## WORK ITEM
Please find the number of lines in the material below where the string "padding" occurs, and give only that number.

## TASK MATERIAL
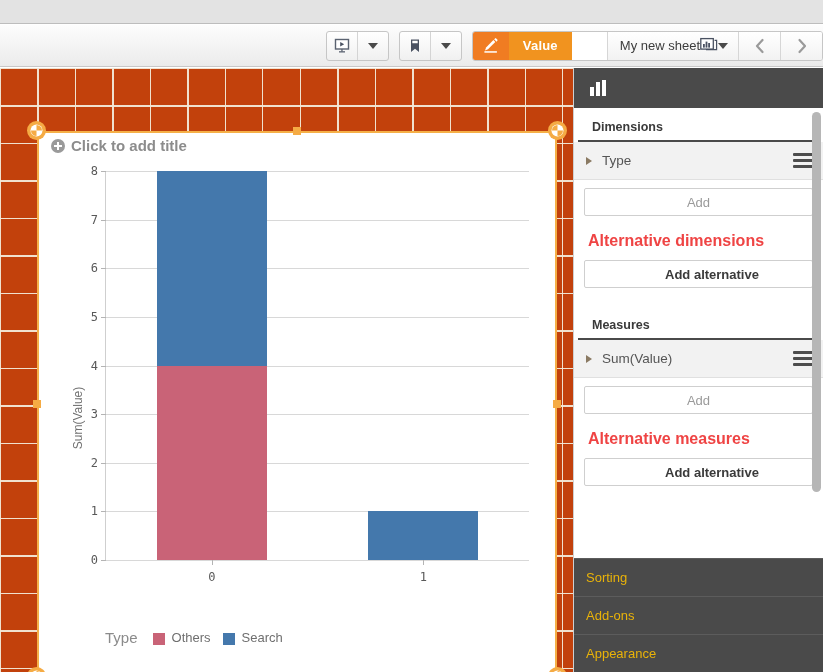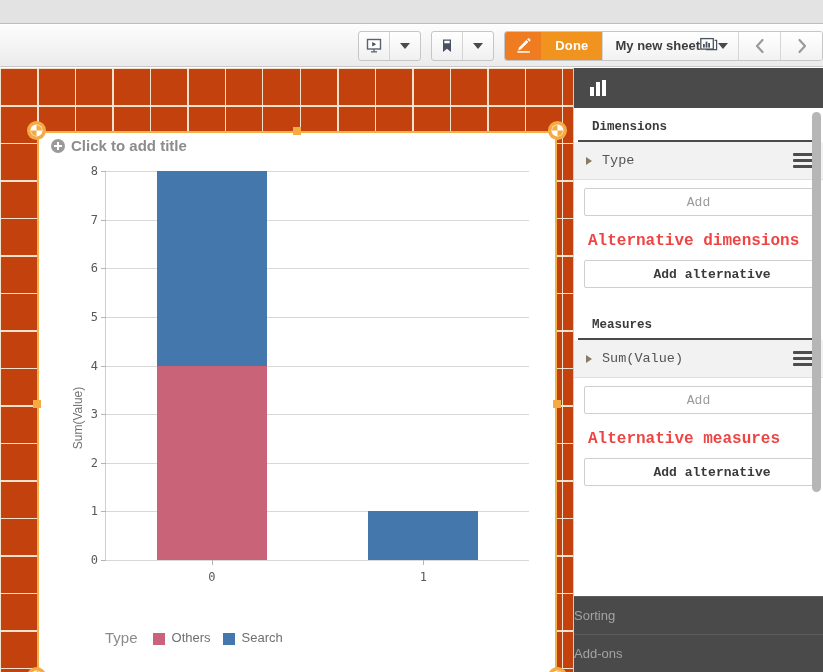--- a/index.html
+++ b/index.html
@@ -84,24 +84,25 @@
     display: flex; align-items: center; justify-content: center;
     padding: 0 14px;
     cursor: pointer;
     letter-spacing: .2px;
   }
   .sheet-btn {
     display: flex; align-items: center; gap: 0;
     padding: 0 10px 0 12px;
     background: linear-gradient(to bottom, #ffffff, #f2f2f2);
     color: #3d3d3d;
-    font-weight: bold;
+    font-weight: normal;
     font-size: 13px;
     cursor: pointer;
     border-left: 1px solid #d6d6d6;
+    margin-left: 35px;
   }
   .nav-btn {
     width: 42px;
     display: flex; align-items: center; justify-content: center;
     background: linear-gradient(to bottom, #ffffff, #f2f2f2);
     border-left: 1px solid #d6d6d6;
     cursor: pointer;
   }
   .chev { stroke: #9a9a9a; stroke-width: 2.2; fill: none; stroke-linecap: round; stroke-linejoin: round;}
 
@@ -274,21 +275,20 @@
     padding-left: 16px;
     font-size: 13px;
     border-left: 4px solid #f1931f;
     cursor: pointer;
   }
   .panel-scroll {
     position: relative;
     height: 404px;
     background: #ffffff;
     overflow: hidden;
-    font-family: Liberation Mono, monospace;
   }
   .sec-title {
     font-size: 12.5px;
     font-weight: bold;
     color: #3a3a3a;
     padding: 12px 14px 6px 14px;
     border-bottom: 2px solid #4a4a4a;
     margin: 0 4px;
   }
   .field-row {
@@ -325,24 +325,24 @@
   .sub-title {
     font-size: 16px; font-weight: bold; color: #ef4444;
     padding: 8px 14px 2px 14px;
   }
   .accordion {
     position: absolute; left: 0; bottom: 0; width: 250px;
   }
   .acc-item {
     height: 38px;
     background: #4a4a4a;
-    color: #a3a3a3;
+    color: #eab308;
     font-size: 13px;
     display: flex; align-items: center;
-    padding-left: 0;
+    padding-left: 12px;
     border-top: 1px solid #5c5c5c;
     cursor: pointer;
   }
   .panel-scrollbar {
     position: absolute;
     right: 2px; top: 4px;
     width: 9px; height: 380px;
     background: #b6b6b6;
     border-radius: 5px;
   }
@@ -387,21 +387,21 @@
     </div>
 
     <div class="editbar">
       <div class="edit-pencil">
         <svg width="17" height="17" viewBox="0 0 17 17">
           <path d="M3 13.4 l1.1 -3 l7.3 -7.3 l1.9 1.9 l-7.3 7.3 z" fill="#ffffff"></path>
           <path d="M12.1 2.2 l1.6 -1.1 l2 2 l-1.1 1.6 z" fill="#ffffff"></path>
           <rect x="2.4" y="14.2" width="12.5" height="1.5" fill="#ffffff"></rect>
         </svg>
       </div>
-      <div class="done-btn">Done</div>
+      <div class="done-btn">Value</div>
       <div class="sheet-btn">
         <span>My new sheet</span>
         <span>
           <svg width="18" height="16" viewBox="0 0 18 16">
             <rect x="0.8" y="2.6" width="12.5" height="10.5" fill="#fff" stroke="#4a5262" stroke-width="1.3"></rect>
             <rect x="3" y="8" width="1.8" height="3.6" fill="#4a5262"></rect>
             <rect x="5.6" y="5.6" width="1.8" height="6" fill="#4a5262"></rect>
             <rect x="8.2" y="7" width="1.8" height="4.6" fill="#4a5262"></rect>
             <path d="M14.6 4.4 h2 v9.3 h-10.6" fill="none" stroke="#4a5262" stroke-width="1.2"></path>
           </svg>
@@ -572,16 +572,17 @@
 
       <div class="btn-outline">Add</div>
 
       <div class="sub-title">Alternative measures</div>
       <div class="btn-outline strong">Add alternative</div>
     </div>
 
     <div class="accordion">
       <div class="acc-item">Sorting</div>
       <div class="acc-item">Add-ons</div>
+      <div class="acc-item">Appearance</div>
     </div>
   </div>
 
 </div>
 
 </body></html>

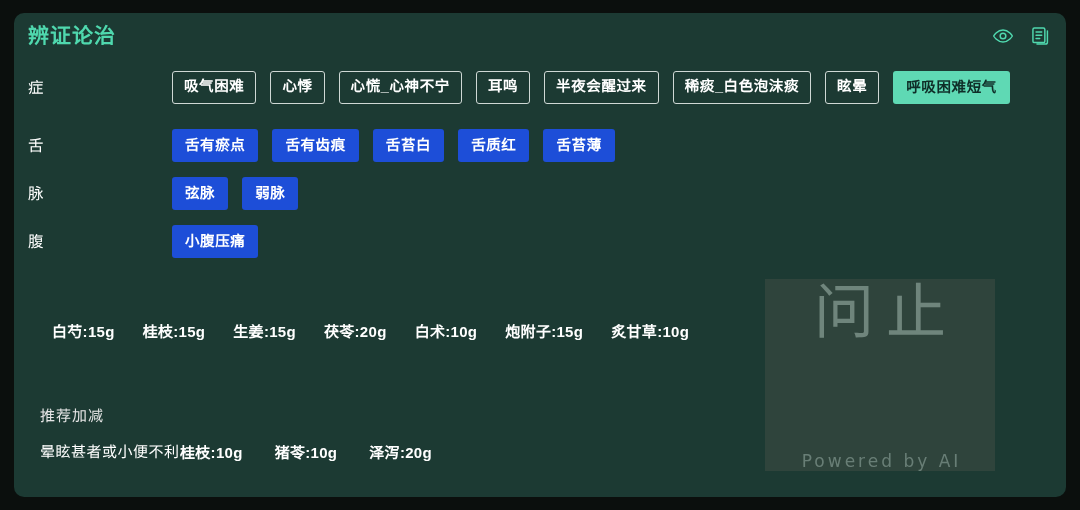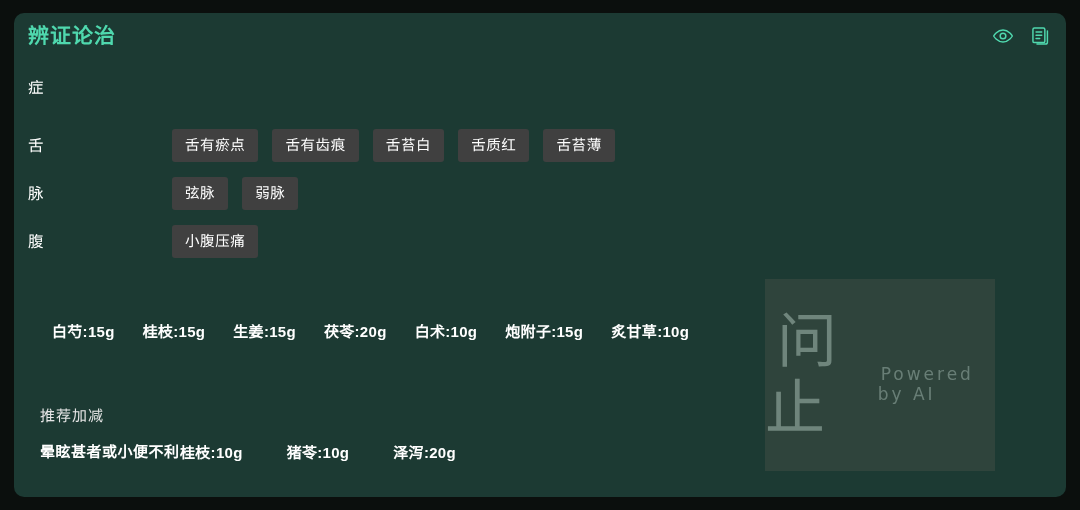--- a/index.html
+++ b/index.html
@@ -34,21 +34,21 @@
 
   
   .watermark {
     position: absolute;
     left: 751px;
     top: 266px;
     width: 230px;
     height: 192px;
     background: rgba(120, 104, 96, 0.22);
     display: flex;
-    flex-direction: row;
+    flex-direction: column;
     align-items: center;
     justify-content: space-between;
     pointer-events: none;
   }
   .wm-line {
     font-family: "DejaVu Serif", "Liberation Serif", serif;
     font-size: 60px;
     letter-spacing: 12px;
     color: rgba(176, 198, 188, 0.50);
     line-height: 1.12;
@@ -140,23 +140,23 @@
     cursor: pointer;
     box-sizing: border-box;
   }
   .tag.outline {
     border: 1px solid #cfd8d5;
     background: transparent;
     font-weight: 700;
     padding: 7px 11px;
   }
   .tag.fill {
-    background: #404040;
+    background: #1d4ed8;
     border: 1px solid transparent;
-    font-weight: 400;
+    font-weight: 700;
   }
   .tag.accent {
     background: #5fd9b4;
     border: 1px solid transparent;
     color: #0f2e28;
     font-weight: 700;
   }
 
   .row-sym   { margin-top: 8px; }
   .row-tongue{ margin-top: 22px; }
@@ -209,27 +209,27 @@
   .recommend-body {
     margin-top: 17px;
     display: flex;
     align-items: flex-start;
   }
   .recommend-cond {
     width: 140px;
     flex: 0 0 140px;
     color: #ffffff;
     font-size: 15px;
-    font-weight: 700;
+    font-weight: 400;
     line-height: 1.55;
     letter-spacing: 0.5px;
   }
   .recommend-herbs {
     display: flex;
-    gap: 44px;
+    gap: 32px;
     flex-wrap: wrap;
     padding-top: 1px;
   }
 </style>
 </head>
 <body>
 
 <div id="root">
   <div class="card">
 
@@ -256,20 +256,30 @@
             <line x1="6.6" y1="14.8" x2="10.6" y2="14.8"></line>
           </svg>
         </div>
       </div>
     </div>
 
     <div class="rows">
 
       <div class="row row-sym">
         <div class="row-label">症</div>
+        <div class="row-tags">
+          <span class="tag outline">吸气困难</span>
+          <span class="tag outline">心悸</span>
+          <span class="tag outline">心慌_心神不宁</span>
+          <span class="tag outline">耳鸣</span>
+          <span class="tag outline">半夜会醒过来</span>
+          <span class="tag outline">稀痰_白色泡沫痰</span>
+          <span class="tag outline">眩晕</span>
+          <span class="tag accent">呼吸困难短气</span>
+        </div>
       </div>
 
       <div class="row row-tongue">
         <div class="row-label">舌</div>
         <div class="row-tags">
           <span class="tag fill">舌有瘀点</span>
           <span class="tag fill">舌有齿痕</span>
           <span class="tag fill">舌苔白</span>
           <span class="tag fill">舌质红</span>
           <span class="tag fill">舌苔薄</span>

## TASK OUTPUT
9